Покончив с одной лапой, Пушок перешел к следующей и только потом направился к ангару, внезапно переходя на бег, второй раз за день. Адамберг сжал кулаки.

— Она здесь, — сказал он. — Четверо сзади, остальные со мной. Доктор, пойдемте.

— Доктор Лавуазье, — уточнил врач. — Лавуазье, как тот Лавуазье, очень просто.

Адамберг бросил на него бессмысленный взгляд. Не знал он, кто такой был тот Лавуазье, и ему было плевать на него с высокой колокольни.

XLVIII

Обе группы бесшумно продвигались под защитой огромного здания, лучами фонарей выхватывая из темноты развороченные щитки, горы шин и груды ветоши. Ангар, заброшенный, возможно, уже с десяток лет, все еще вонял жженой резиной и соляркой.

— Он знает, куда идет, — сказал Адамберг, освещая круглые следы Пушка в густой пыли.

Опустив голову, задыхаясь, он невыносимо медленно шел по кошачьим следам, и никто из полицейских даже не попытался опередить его. После одиннадцатичасовой гонки они уже не стремились к цели. Комиссар шел осторожно, словно утопал в грязи, с трудом отдирая задеревеневшие ноги. Группы воссоединились у входа в длинный темный коридор, освещенный только лунным светом, проникавшим сквозь высокую стеклянную крышу. Кот стоял как вкопанный перед какой-то дверью метрах в двенадцати от них. Его глаза сверкнули в луче фонаря. Семь дней и семь ночей прошло с тех пор, как Ретанкур бросили в этом каменном мешке на растерзание трем псам.

Адамберг прошел по коридору несколько метров и обернулся. Никто из полицейских не последовал за ним — сгрудившись у входа в галерею, они стояли не шелохнувшись, не находя в себе сил преодолеть последний рубеж.

«И я не могу», — подумал Адамберг. Но нельзя же было так стоять, приклеившись к стене, нельзя было бросить Ретанкур из страха увидеть ее труп. Комиссар остановился перед железной дверью, у которой нес вахту кот — уткнувшись носом в щель под дверью, он словно не замечал доносившийся оттуда тошнотворный запах. Адамберг сделал глубокий вдох, взялся за дверной крючок и откинул его. Потом, через силу наклонившись, он заставил себя взглянуть на то, что ожидал увидеть, — на тело Ретанкур, брошенное на пол в темном чулане, между старыми инструментами и металлическими бидонами. Он стоял не двигаясь, дав волю слезам. «Впервые, — думал он, — я плачу не из-за брата Рафаэля или Камиллы». Ретанкур, его опора, была повержена на землю, пав словно могучее дерево от удара молнии. Быстро направив на нее фонарь, комиссар осветил ее лицо, покрытое слоем пыли, посиневшие ногти на руках, приоткрытый рот и светлые волосы, по которым бежал паук.

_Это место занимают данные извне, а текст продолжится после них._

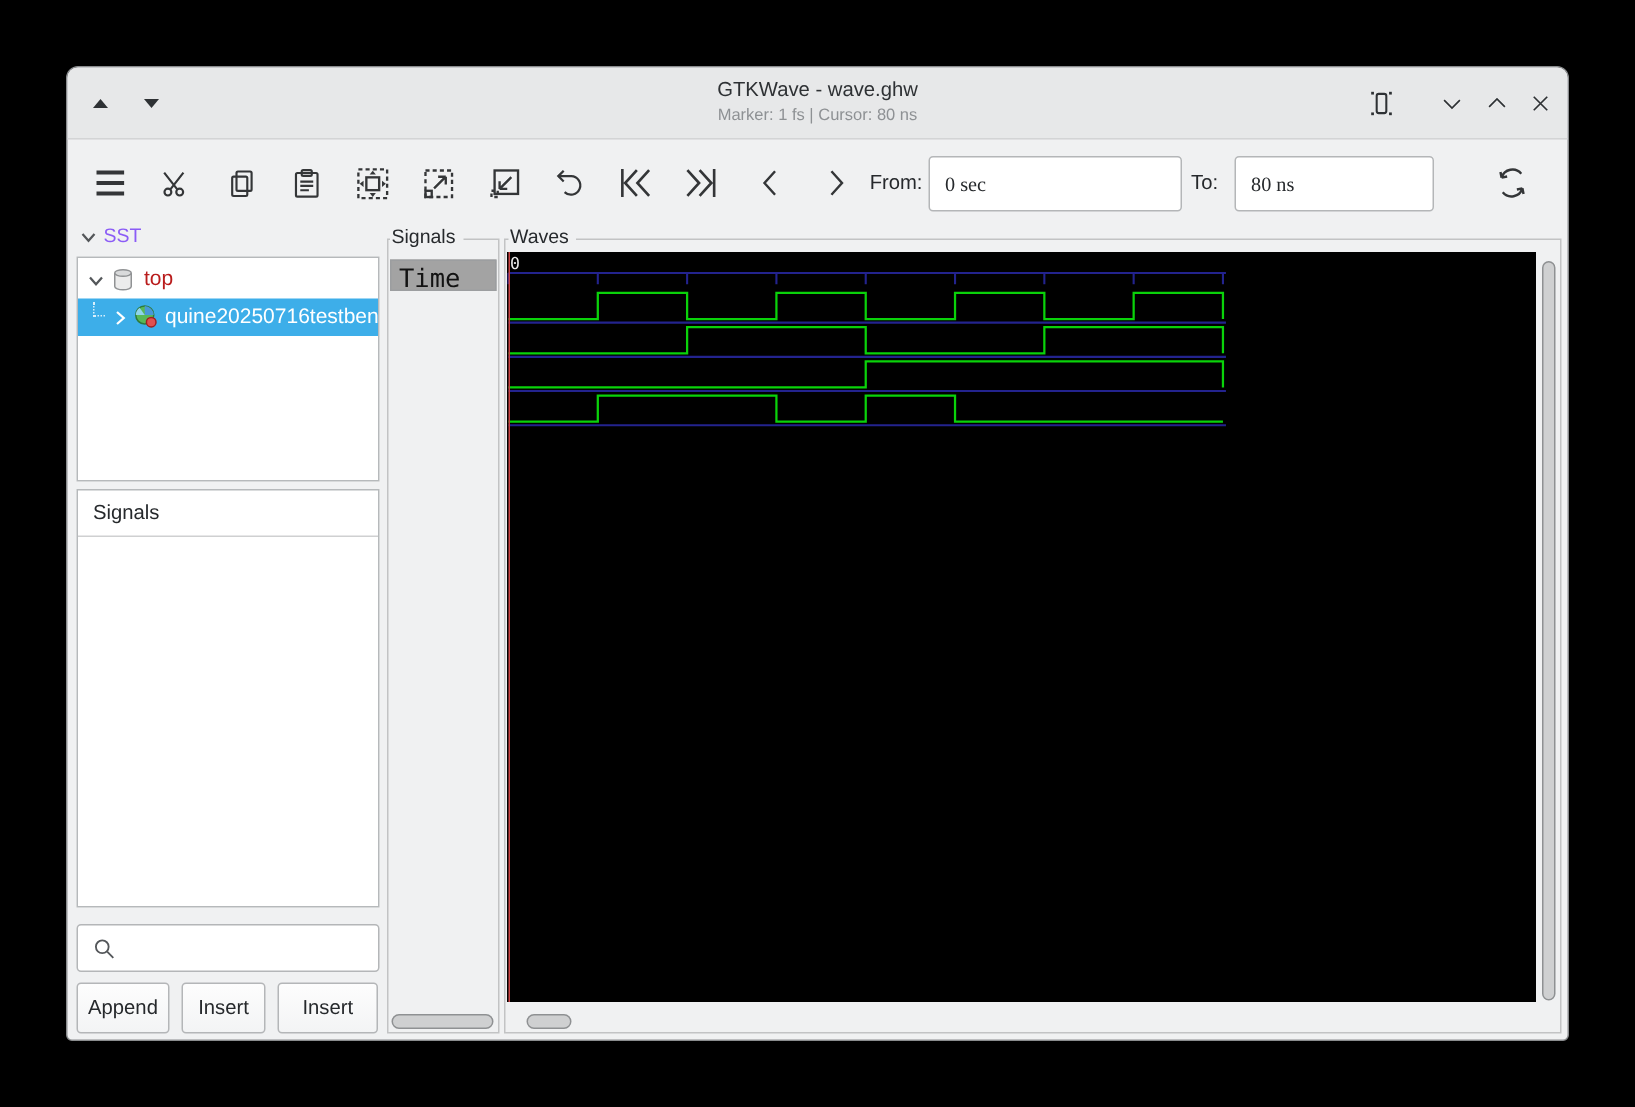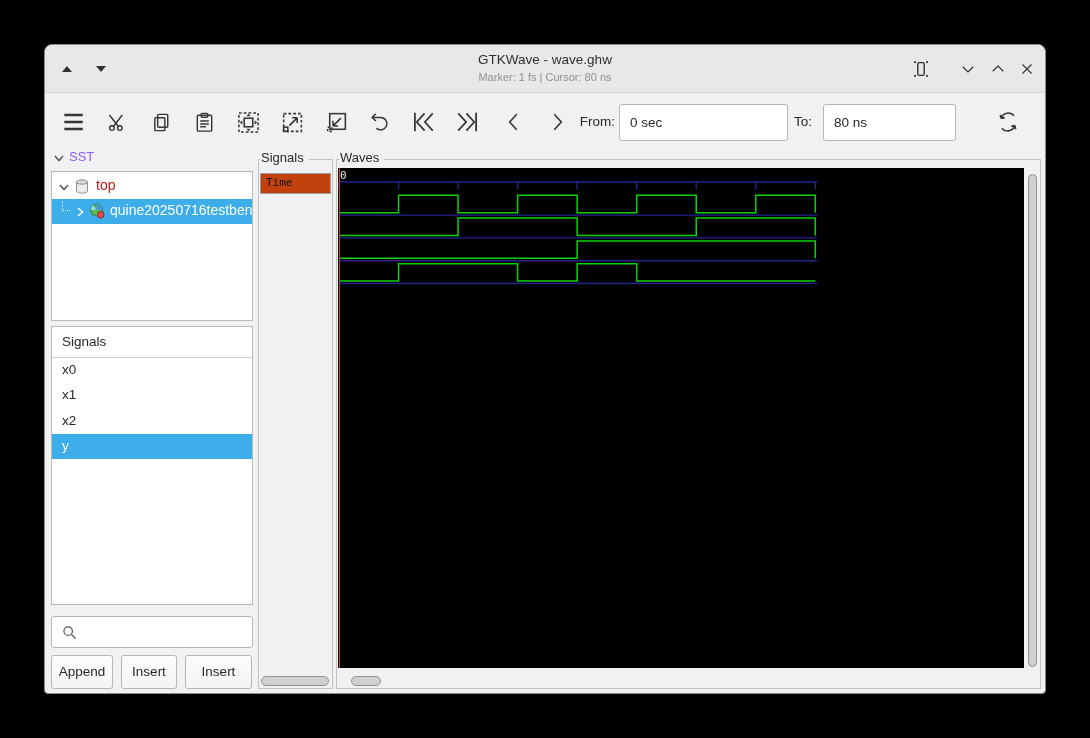"0 sec" .text-input { font-family: Liberation Sans, sans-serif -> Liberation Serif, serif }
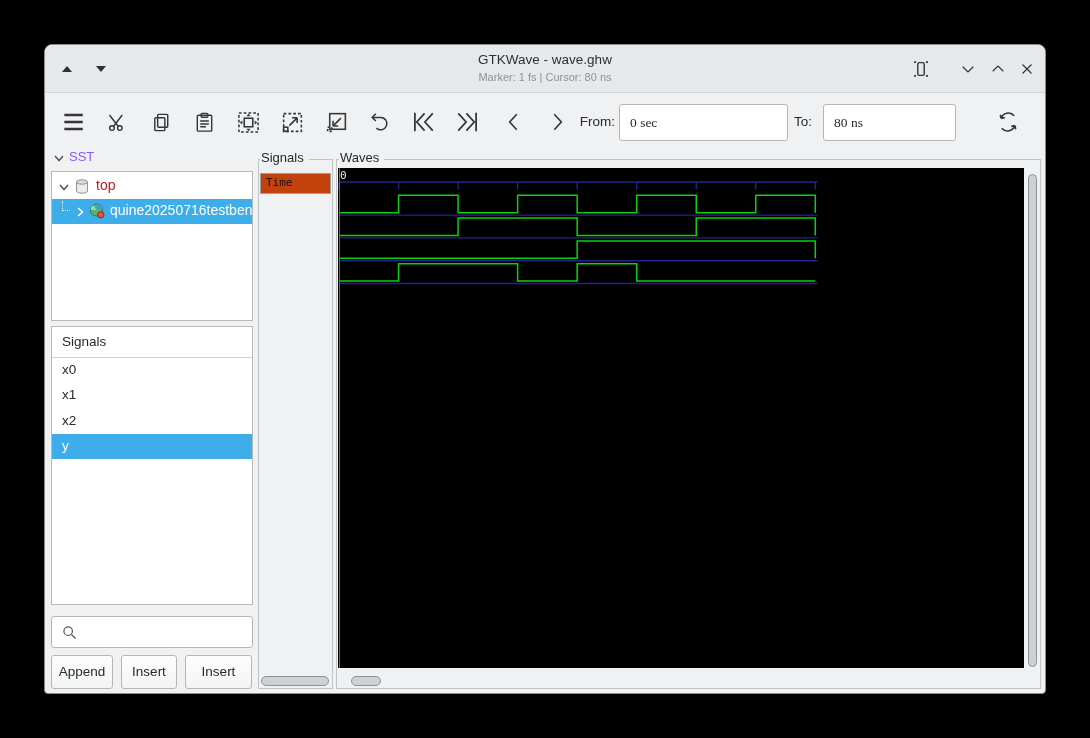"Time" .time-header { background: #c2410c -> #a3a3a3; font-size: 11px -> 17px }
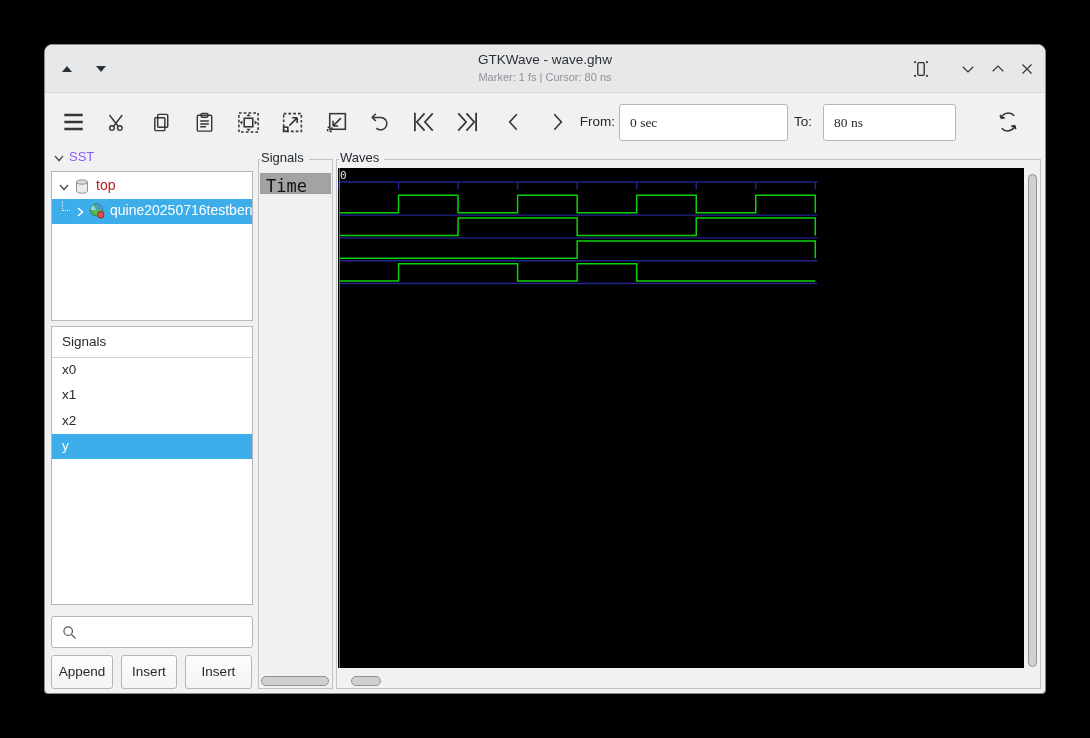"x0" div { html: <div> <div>x0</div> <div>x1</div> <div>x2</div> <div>y</div> </div> -> none }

Он отпрянул к грязной кирпичной стене, в то время как кот нагло вошел в каморку и, вспрыгнув на тело Ретанкур, преспокойно улегся на ее испачканную одежду. «Запах», — понял Адамберг. Он чует только вонь солярки, машинного масла, мочи и испражнений. Только запахи технического и животного происхождения, но не тлетворный дух разложения. Комиссар вновь приблизился к телу на два шага и опустился на склизкий цемент. Направив фонарь прямо в грязное, словно вылепленное скульптором лицо Ретанкур, он увидел лишь неподвижность смерти и приоткрытые замершие губы, не ощущавшие быстрых лапок паука. Он медленно положил ей руку на лоб.

— Доктор, — позвал он, сделав приглашающий жест.

— Доктор, он вас зовет, — сказал Мордан, не двинувшись с места.

— Лавуазье, как тот Лавуазье, очень просто.

— Он зовет вас, — повторил Жюстен.

Не вставая с колен, Адамберг подвинулся, пропуская доктора.